One of ousted Kyrgyz President Kurmanbek Bakiyev's sons, Maxim Bakiyev, received a temporary political asylum in Great Britain on Friday.
Maxim Bakiyev, the second son of ousted Kyrgyz leader Kurmanbek Bakiyev, was detained on Monday by the U.K. Border Agency after landing at Farnborough airport in southern England in a rented private jet. He has been charged with money laundering and was on the Interpol wanted list.
"I have been forced into exile in fear for my life. The interim government in Kyrgyzstan accuses me of new crimes every day," The Daily Telegraph quoted Maxim as saying in a statement from Carter-Ruck Solicitors.
The source said that a decision to grant Maxim Bakiyev permanent political asylum is possible after the entire circumstances of events become clear.
"Maxim has indeed received temporary political asylum from British authorities," the source said, adding: "It's difficult for me to say how that looks from a legal point of view, but it is clear to us that British authorities are not ready to react to the emotional statements made by the interim Kyrgyz authorities."

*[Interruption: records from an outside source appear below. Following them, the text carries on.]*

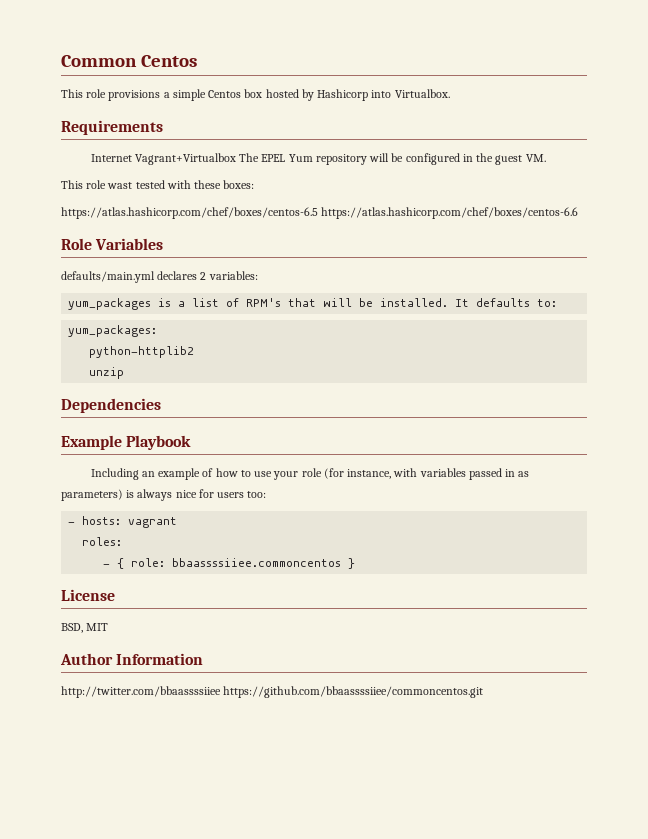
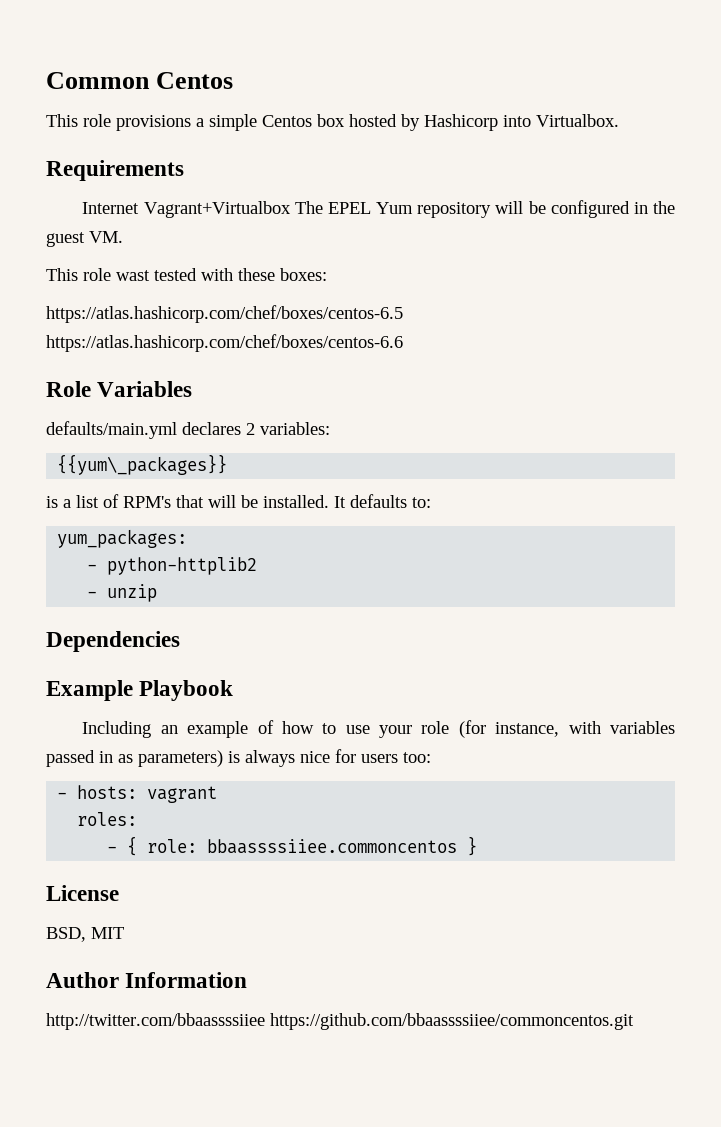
[68,298,152,310] yum_packages -> [57,454,228,475] {{yum\_packages}} //
(158, 331) none -> [87,564,98,571] -
(195, 352) none -> [87,591,98,598] -

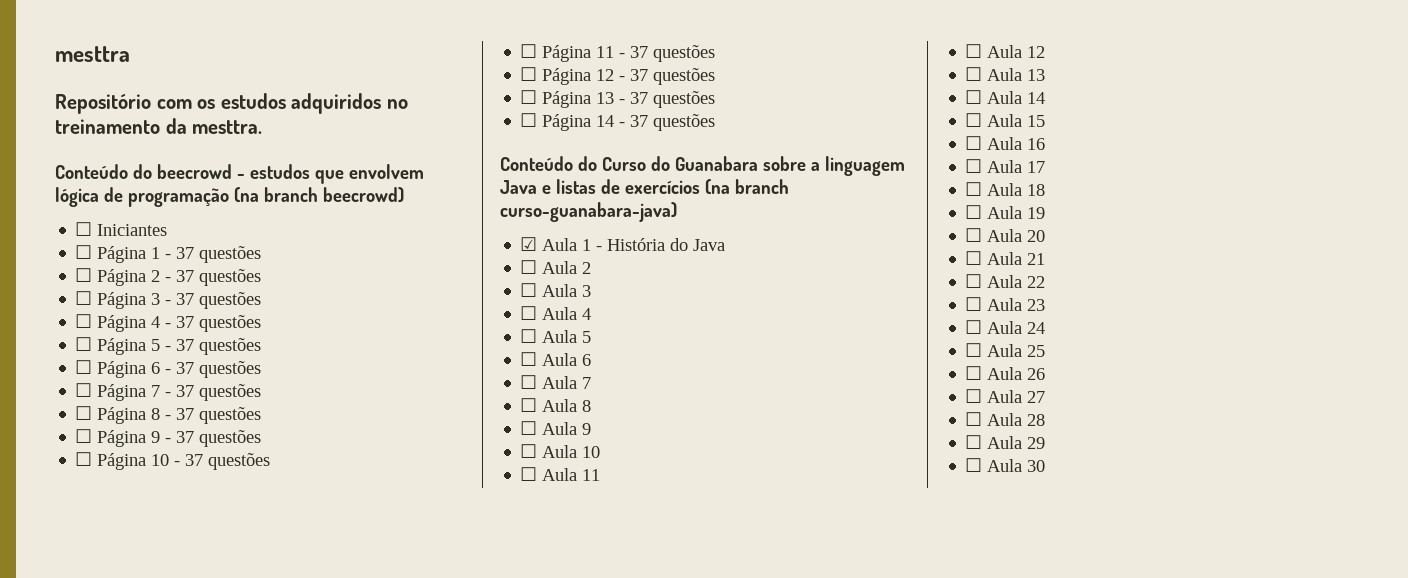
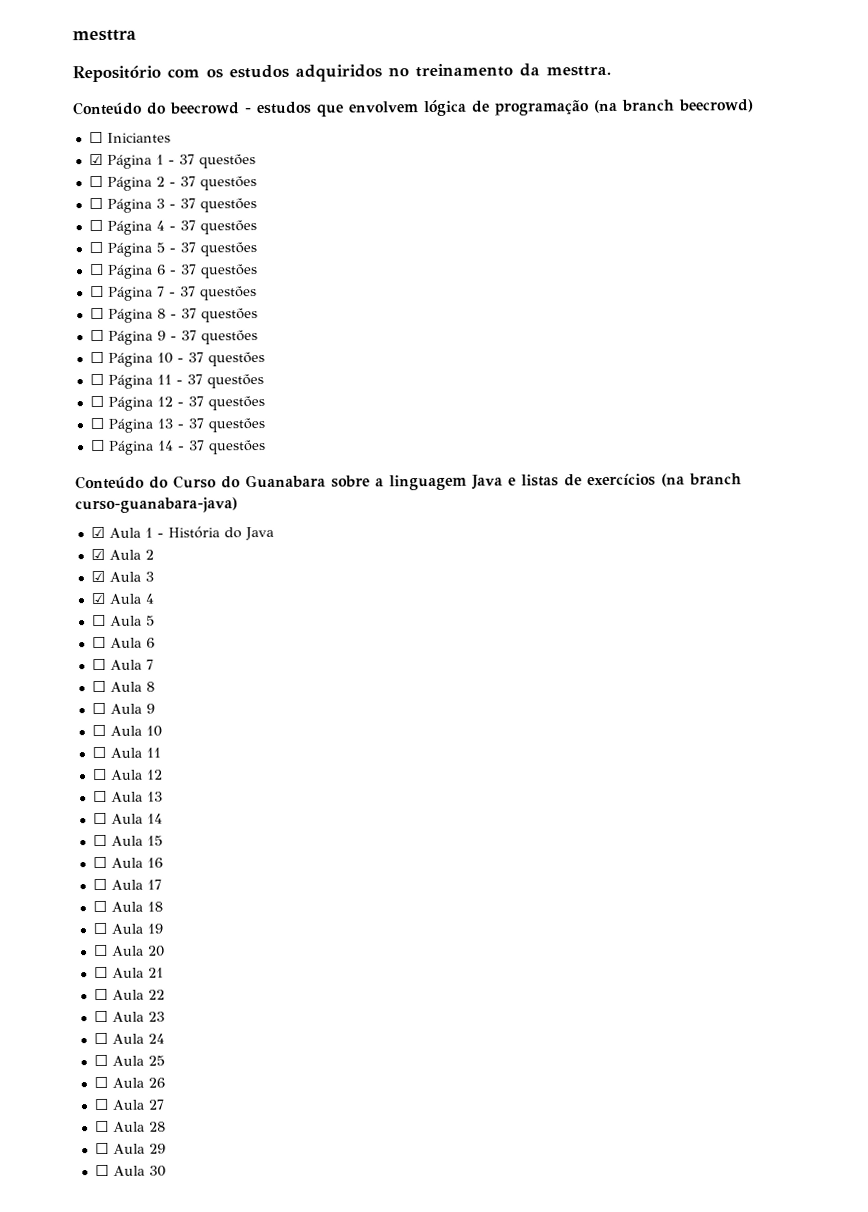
[75,245,93,259] ☐ -> [88,153,103,166] ☑
[520,260,538,274] ☐ -> [90,548,105,561] ☑
[520,283,538,297] ☐ -> [90,570,105,583] ☑
[520,306,538,320] ☐ -> [90,592,105,605] ☑

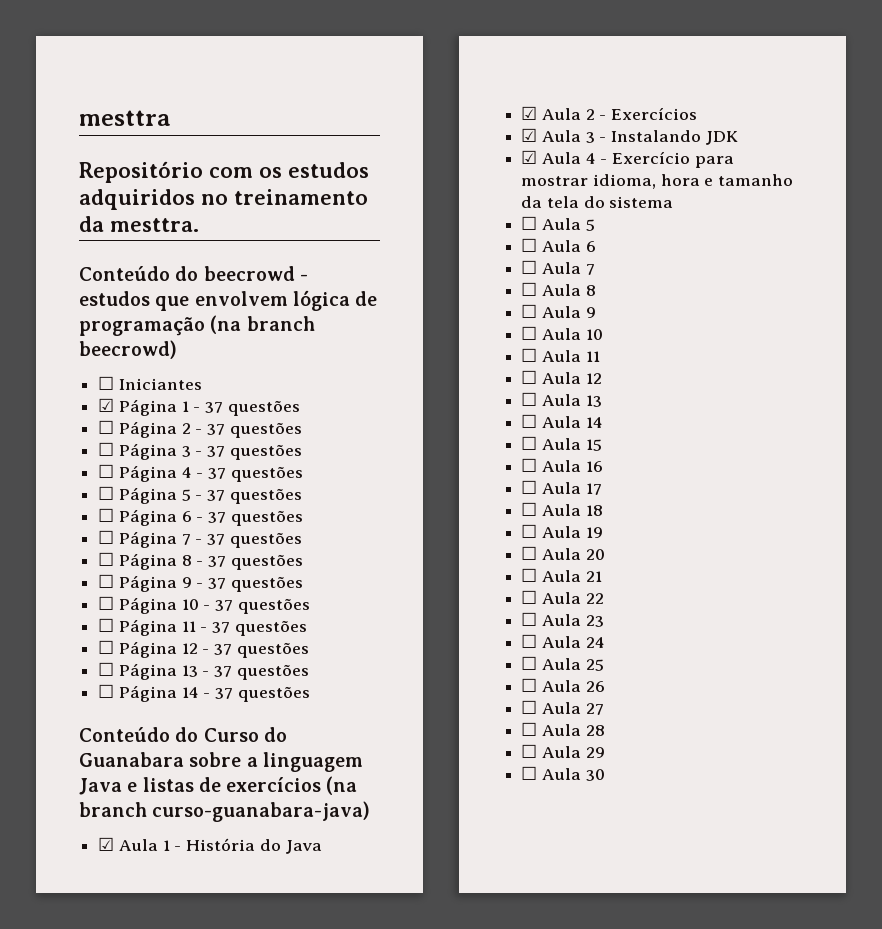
(154, 554) none -> [599,107,698,120] - Exercícios
(154, 576) none -> [599,130,738,145] - Instalando JDK
(154, 598) none -> [600,151,734,168] [521,174,794,189] [521,196,674,208] - Exercício para mostrar idioma, hora e tamanho da tela do sistema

"Mr. Bakyiev was screened in accordance with normal procedures for port of entry asylum claims, and then granted temporary admission pending the consideration of his claim," Carter-Ruck Solicitors said in a statement.
Carter-Ruck Solicitors earlier represented interests of Russian tycoon Boris Berezovsky, who was granted political asylum in the United Kingdom in 2003.
The Kyrgyz Prosecutor's General's Office initially charged Maxim Bakiyev with embezzling millions of dollars of a loan from Russia. According to prosecutors he had placed $35 million of a $300 million loan from Russia into his private bank accounts while in office.
The interim government later said it suspected him of organizing and financing the recent deadly clashes in the country's two southern cities of Osh and Jalal-Abad, which left some 200 people dead.
"The charges are bogus, to divert attention from their own crimes. They accuse me before there has been any opportunity for an investigation. Clearly they seek to try to make me a scapegoat for the chaos in the country," Maxim Bakiyev said.
"I view events in my homeland with horror and pray for an end to the violence," he added.
Kurmanbek Bakiyev, who took refuge in Belarus after being ousted as a result of mass riots in April, told a news conference in Minsk on Monday that the accusations against him and his family were "groundless."
Some 200 people died and thousands were injured in clashes between ethnic Kyrgyz and Uzbek groups in southern Kyrgyzstan. The unrest broke out in the city of Osh on June 11 and then spread to the neighboring Jalalabad region.